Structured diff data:

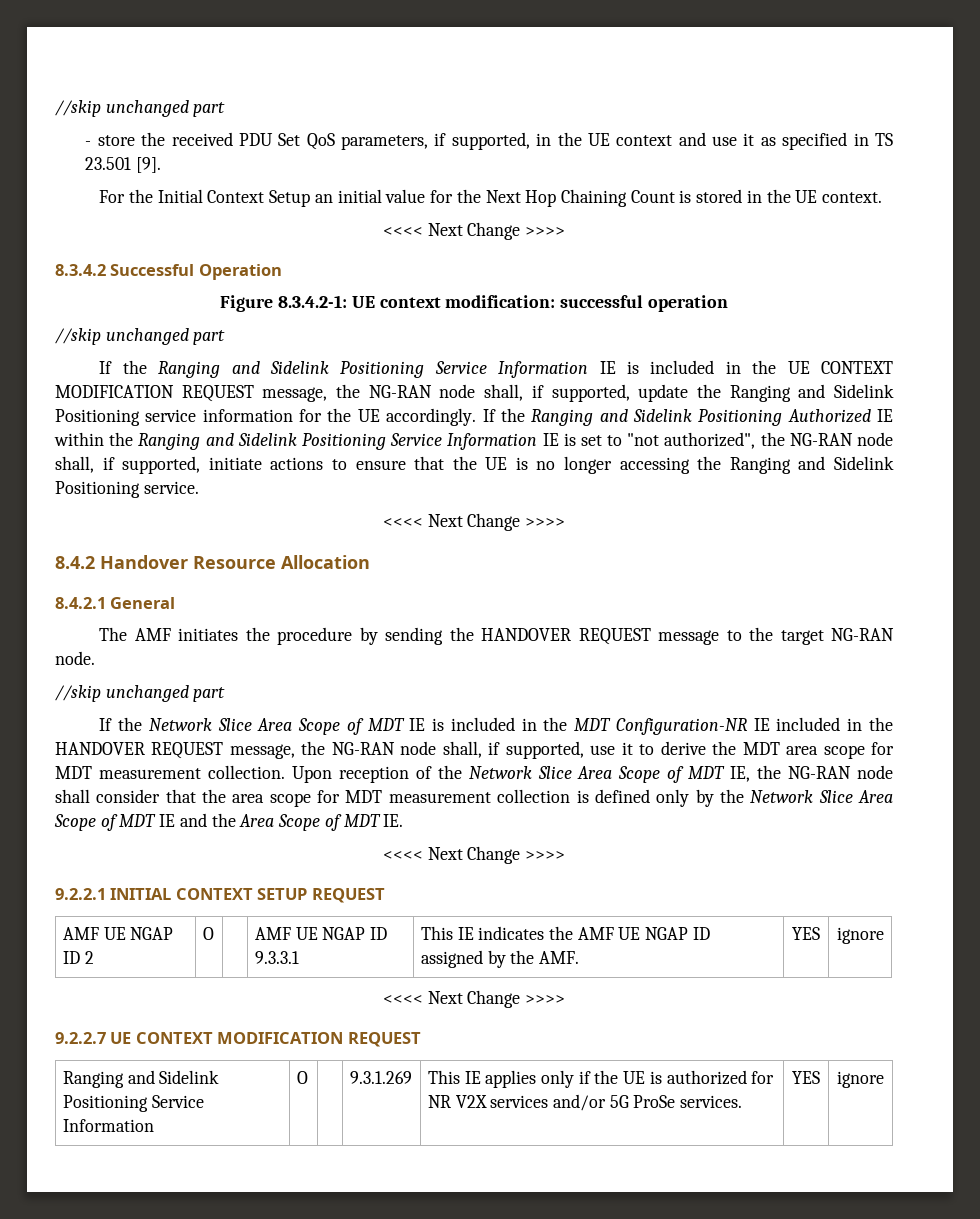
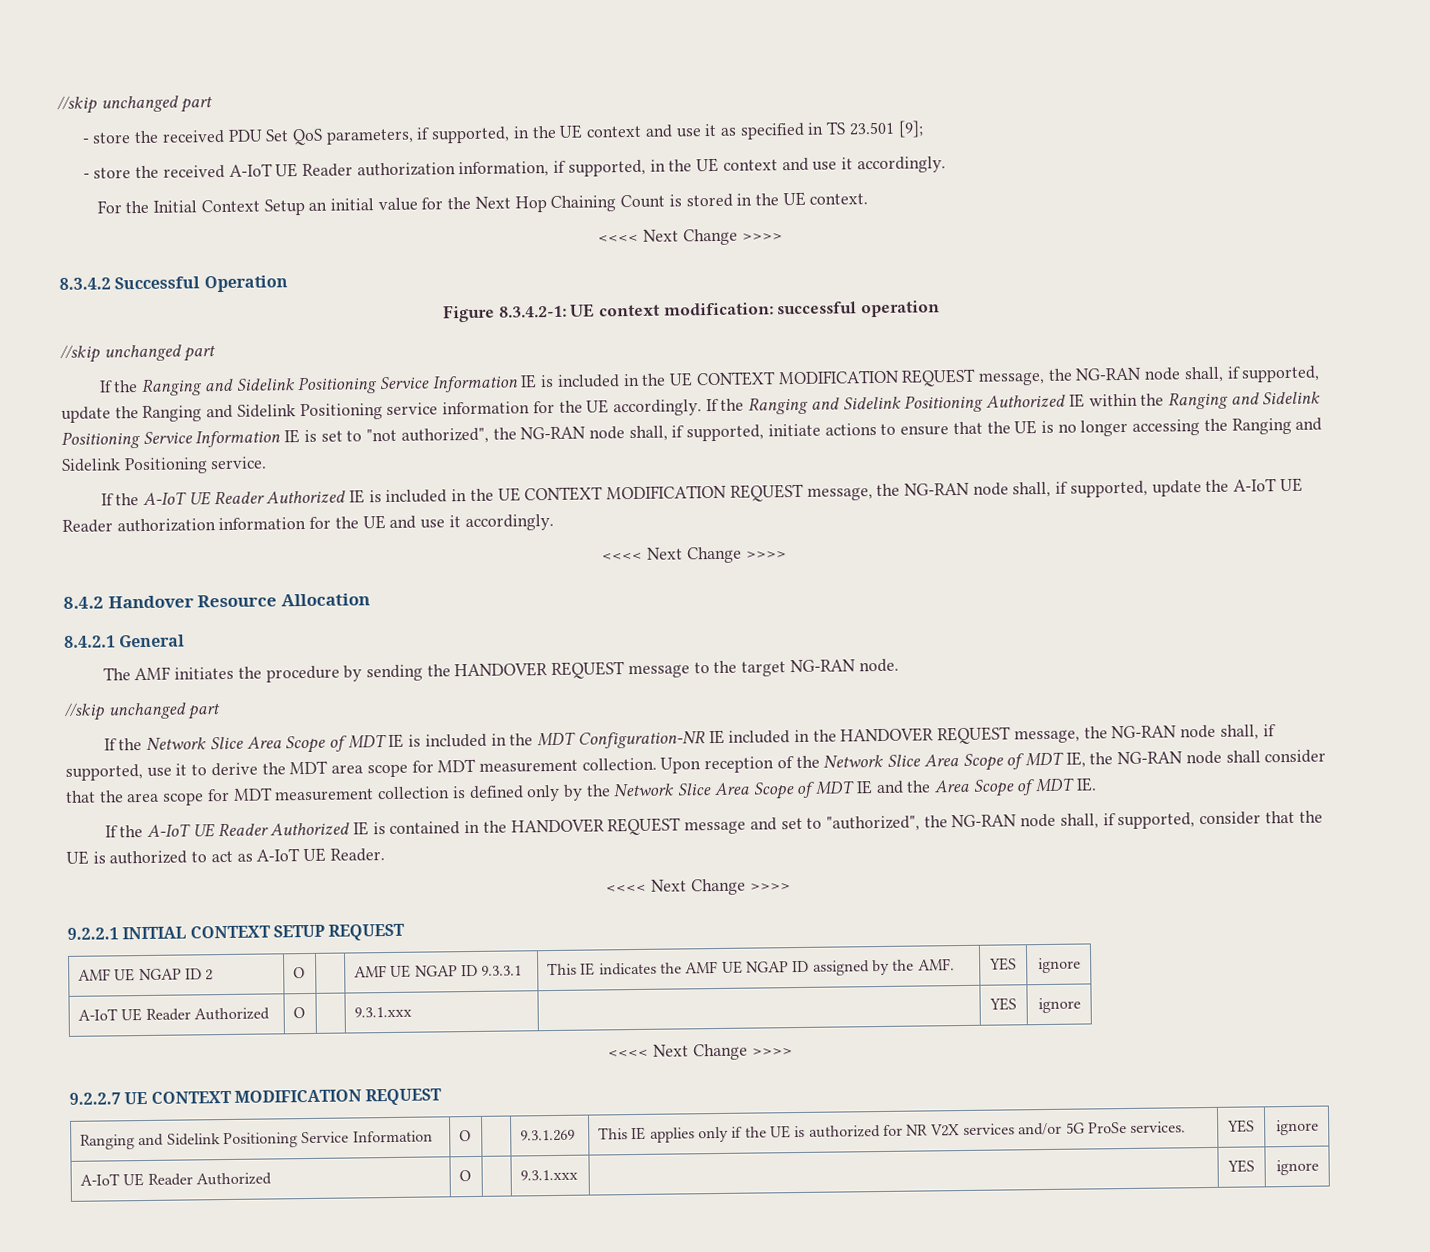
- - store the received PDU Set QoS parameters, if supported, in the UE context and use it as specified in TS 23.501 [9].
+ - store the received PDU Set QoS parameters, if supported, in the UE context and use it as specified in TS 23.501 [9];
+ - store the received A-IoT UE Reader authorization information, if supported, in the UE context and use it accordingly.
+ If the A-IoT UE Reader Authorized IE is included in the UE CONTEXT MODIFICATION REQUEST message, the NG-RAN node shall, if supported, update the A-IoT UE Reader authorization information for the UE and use it accordingly.
+ If the A-IoT UE Reader Authorized IE is contained in the HANDOVER REQUEST message and set to "authorized", the NG-RAN node shall, if supported, consider that the UE is authorized to act as A-IoT UE Reader.
  AMF UE NGAP ID 2 | O | | AMF UE NGAP ID 9.3.3.1 | This IE indicates the AMF UE NGAP ID assigned by the AMF. | YES | ignore
+ A-IoT UE Reader Authorized | O | | 9.3.1.xxx | | YES | ignore
  Ranging and Sidelink Positioning Service Information | O | | 9.3.1.269 | This IE applies only if the UE is authorized for NR V2X services and/or 5G ProSe services. | YES | ignore
+ A-IoT UE Reader Authorized | O | | 9.3.1.xxx | | YES | ignore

■ **Task instructions**
Look through the lines above for "message". Say how many have it, and give no other words.

■ **Answer for the task**
2